【AI落語】ドライブこわい(新作落語)
現代でいうドライブですが、江戸時代なら馬車での外出でしょうか。当時の庶民には縁遠いものでしたが、たまには馬車に乗って遠出することもあったようです。
今回は、そんな馬車での外出を嫌がる男の話を作ってみました。
まくら
江戸時代の交通手段といえば、徒歩が基本でした。でも、たまには馬車や駕籠を使って、ちょっと贅沢な外出を楽しむこともあったでしょう。

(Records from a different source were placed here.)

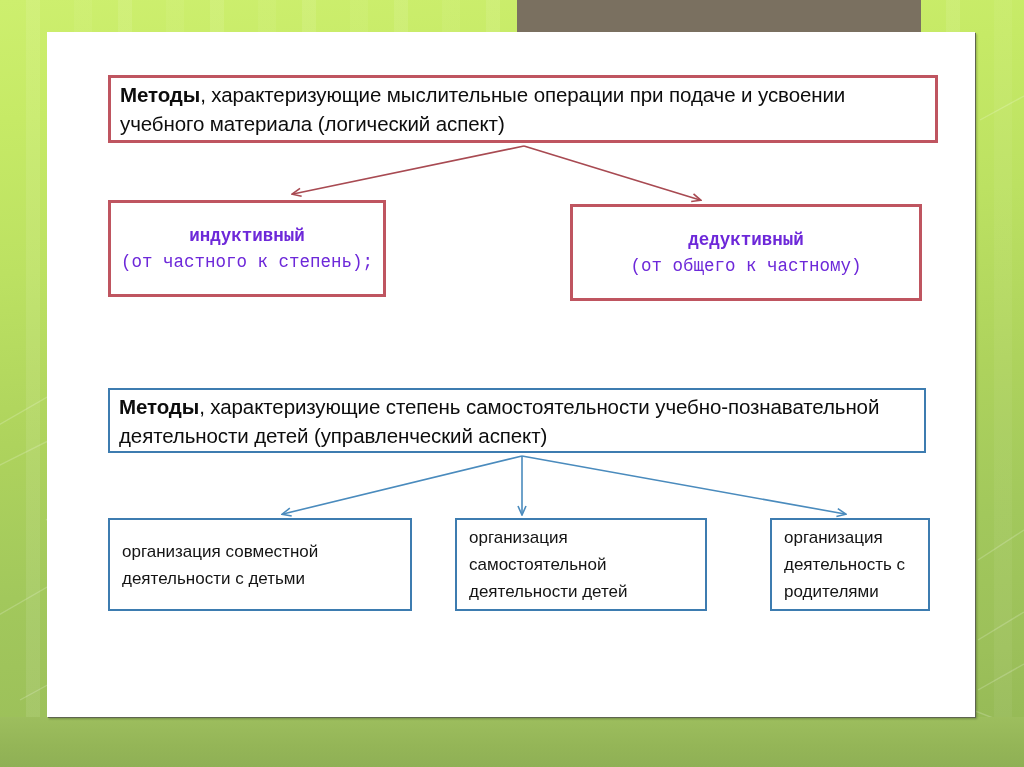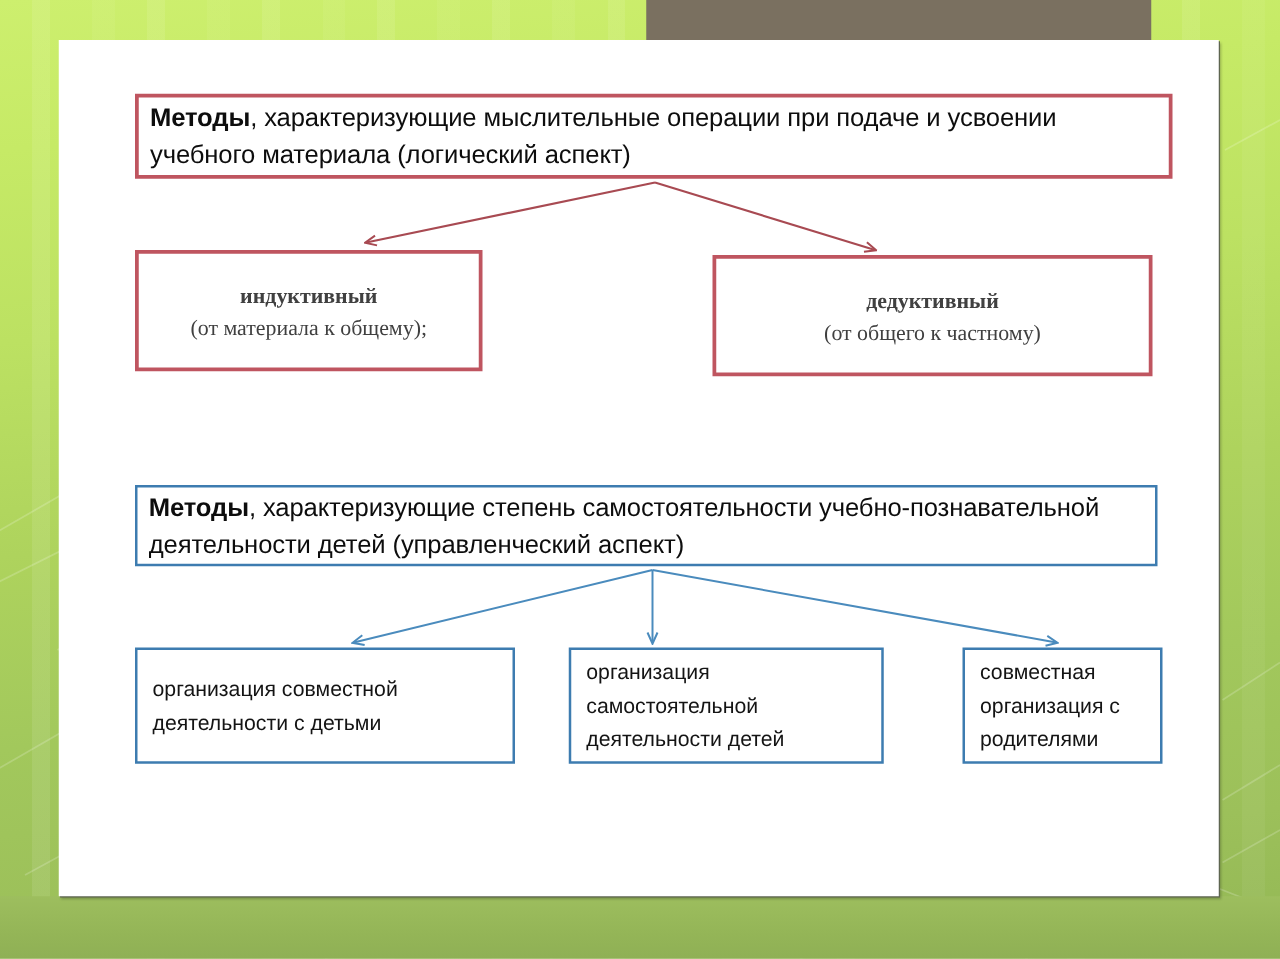"индуктивный" .lvl2-text { color: #404040 -> #6d28d9; font-family: Liberation Serif, serif -> Liberation Mono, monospace }
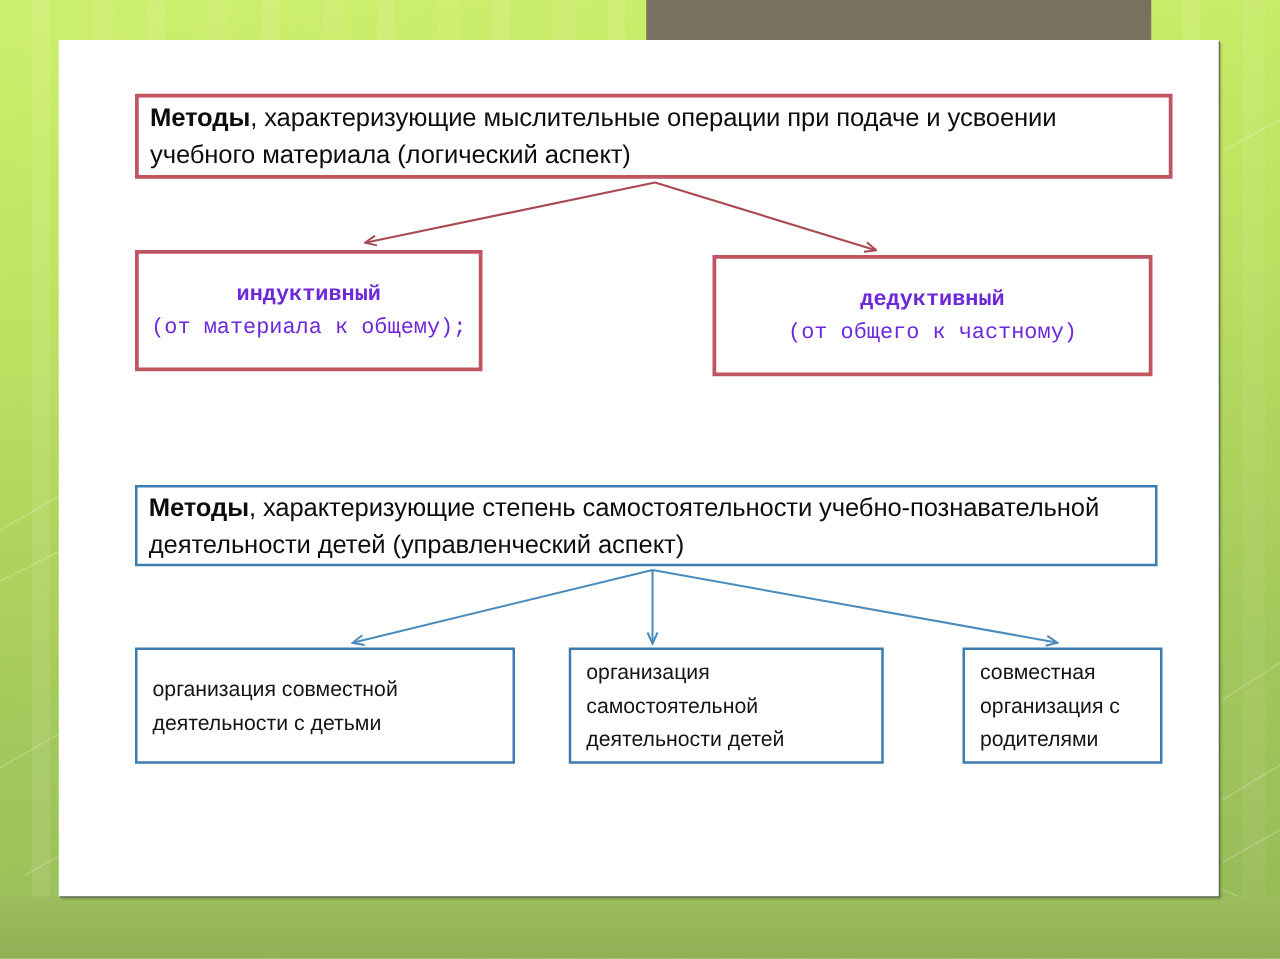"(от материала к общему);" span { text: материала к общему -> частного к степень }
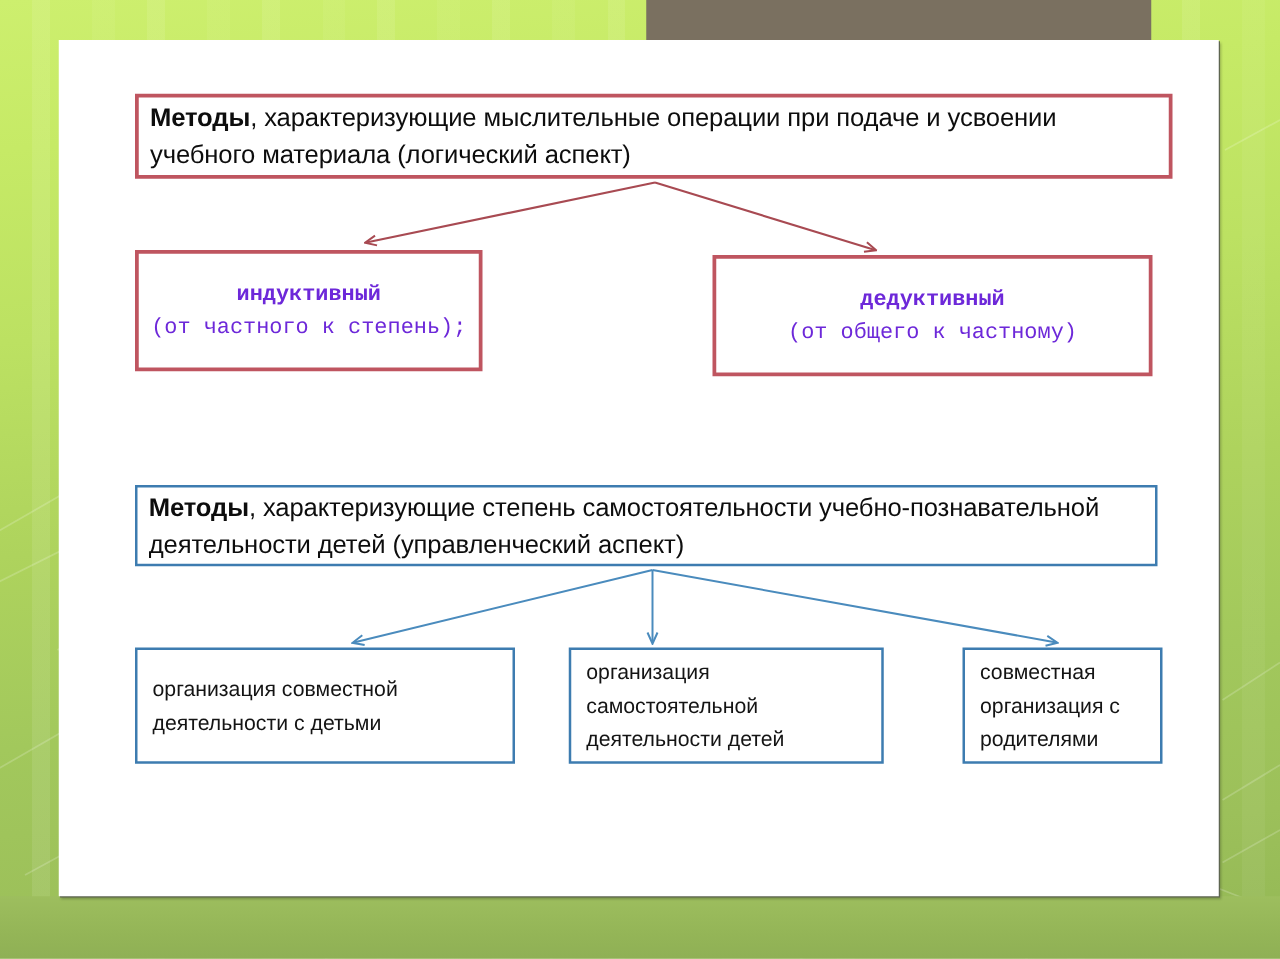"совместная организация с родителями" div.leaf-text { text: совместная организация -> организация деятельность }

馬車に揺られながら、いつもとは違う景色を眺める。現代のドライブと似たような楽しみがあったかもしれませんね。ただし、中には馬車を嫌がる人もいまして…
あらすじ
馬吉「今度みんなで馬車を借りて、隣町まで出かけないか?」
牛次「いいねえ。たまには贅沢もいいもんだ」
驢馬蔵「俺も馬車に乗ってみたいと思ってたんだ」
そこに、困った顔をした騾馬公がやってきた。
馬吉「騾馬公も一緒に馬車で出かけないか?」
騾馬公「え?馬車?」
騾馬公の顔が青ざめる。
騾馬公「と、とんでもねえ!俺は馬車が大の苦手なんだ」
牛次「なんでだよ?」
騾馬公「あの馬の鳴き声を聞くと、頭がくらくらするんだ。それに、揺れるのが怖くて仕方がない」
騾馬公「馬車ほど恐ろしいものはねえよ」
翌日、三人は騾馬公を馬車に慣れさせようと、馬車を借りてきた。
馬吉「騾馬公、大丈夫だから一緒に乗ってみないか?」
騾馬公「うわああああ!」
ところが、御者の運転を見て、騾馬公はつい指摘してしまう。
騾馬公「その手綱の握り方が間違ってる!馬への指示も下手だ」
牛次「詳しいじゃないか」
騾馬公「道の選び方も悪い。こんなんじゃ馬が疲れちまう」
気がつくと、騾馬公は見事な手綱さばきで、馬車を完璧に操縦していた。
馬吉「プロの御者みたいだ…」
騾馬公「実は俺、元は馬車の御者をやってたんだ。でも、あまりに上手すぎて、お客が他の御者を信用しなくなっちまう。それで仲間を困らせるのが怖いんだよ」
まとめ
馬車恐怖症を装った騾馬公は、実は元御者でした。技術が高すぎて同業者に迷惑をかけるのを恐れていたとは、職人気質な理由でしたね。
確かに、あまりに上手な御者がいると、他の御者の評判が下がってしまうかもしれません。騾馬公の気遣いも理解できます。
これからは適度な腕前で、みんなで楽しく馬車に乗れるといいですね。